Before and after images
▼
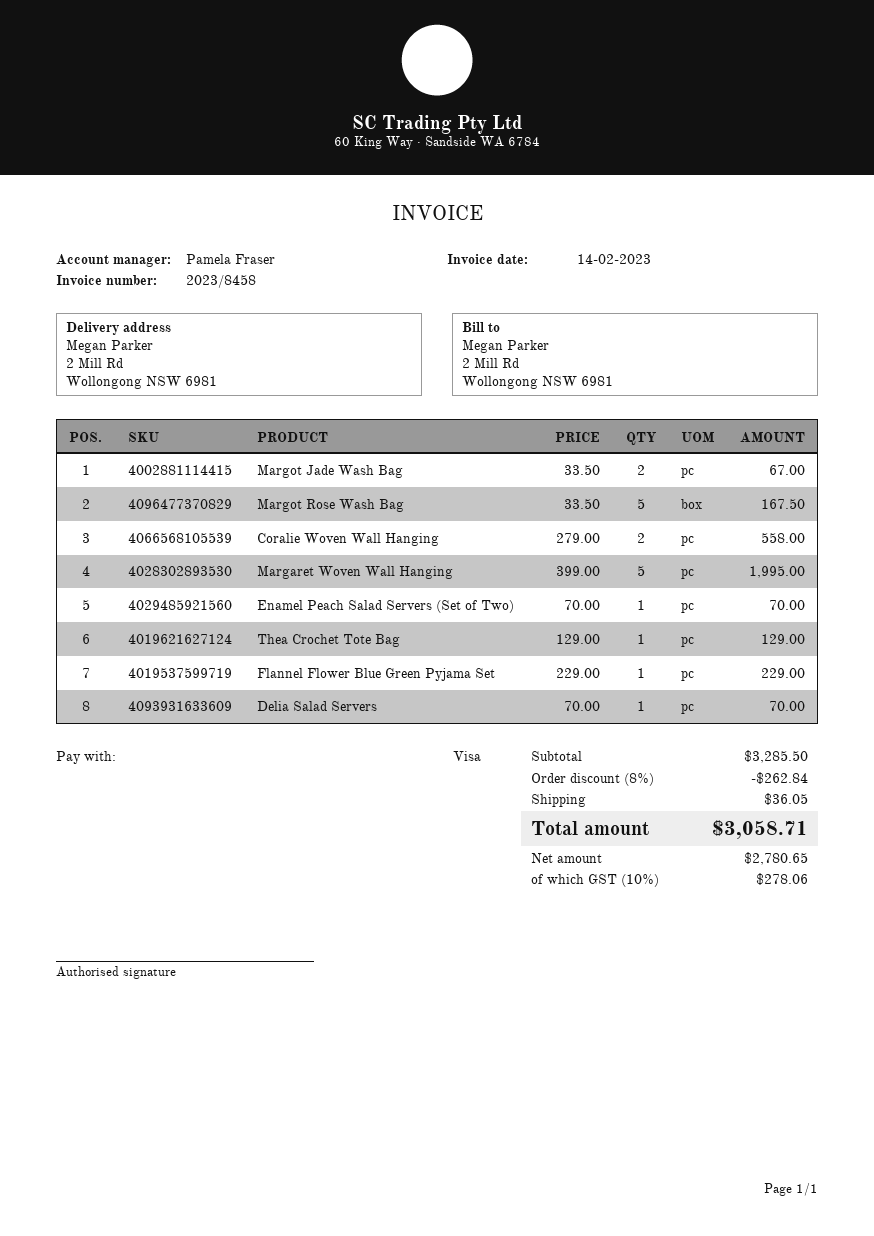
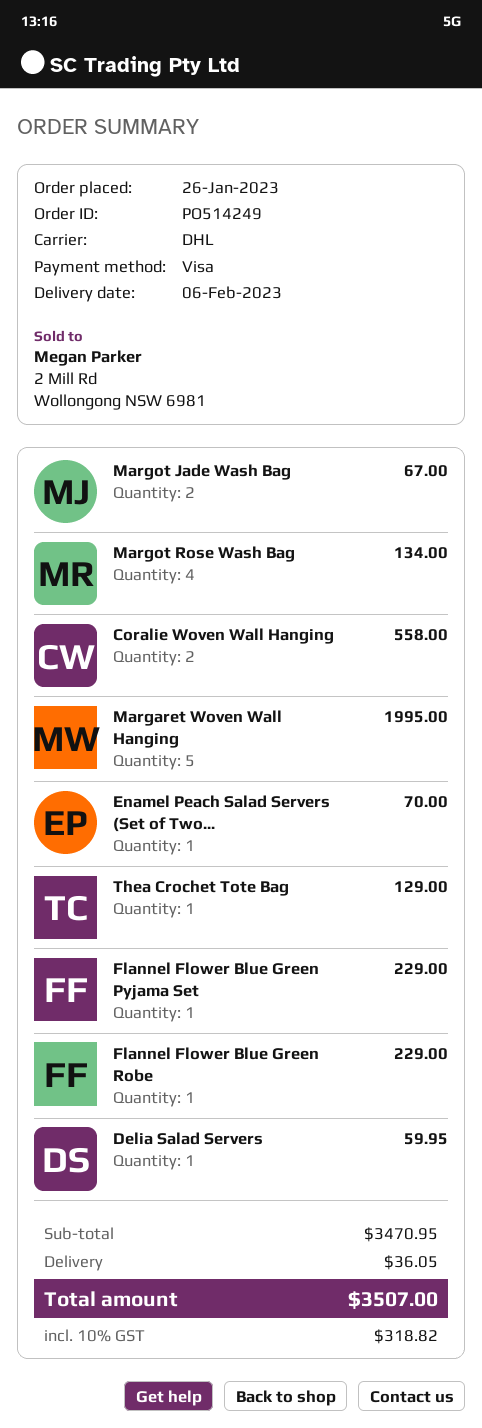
Margot Rose Wash Bag: 5 for 167.50 -> 4 for 134.00
Delia Salad Servers: 1 for 70.00 -> 1 for 59.95
Flannel Flower Blue Green Robe: none -> 1 for 229.00
subtotal: 3285.50 -> 3470.95
discount: 8% = 262.84 -> none
tax: 10% = 278.06 -> 10% = 318.82
total: 3058.71 -> 3507.00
▲
◆ WORK TO BE COMPLETED:
Lines from the records above that hold "none" are the ones to list.

◆ SOLUTION TO THE EXERCISE:
Flannel Flower Blue Green Robe: none -> 1 for 229.00
discount: 8% = 262.84 -> none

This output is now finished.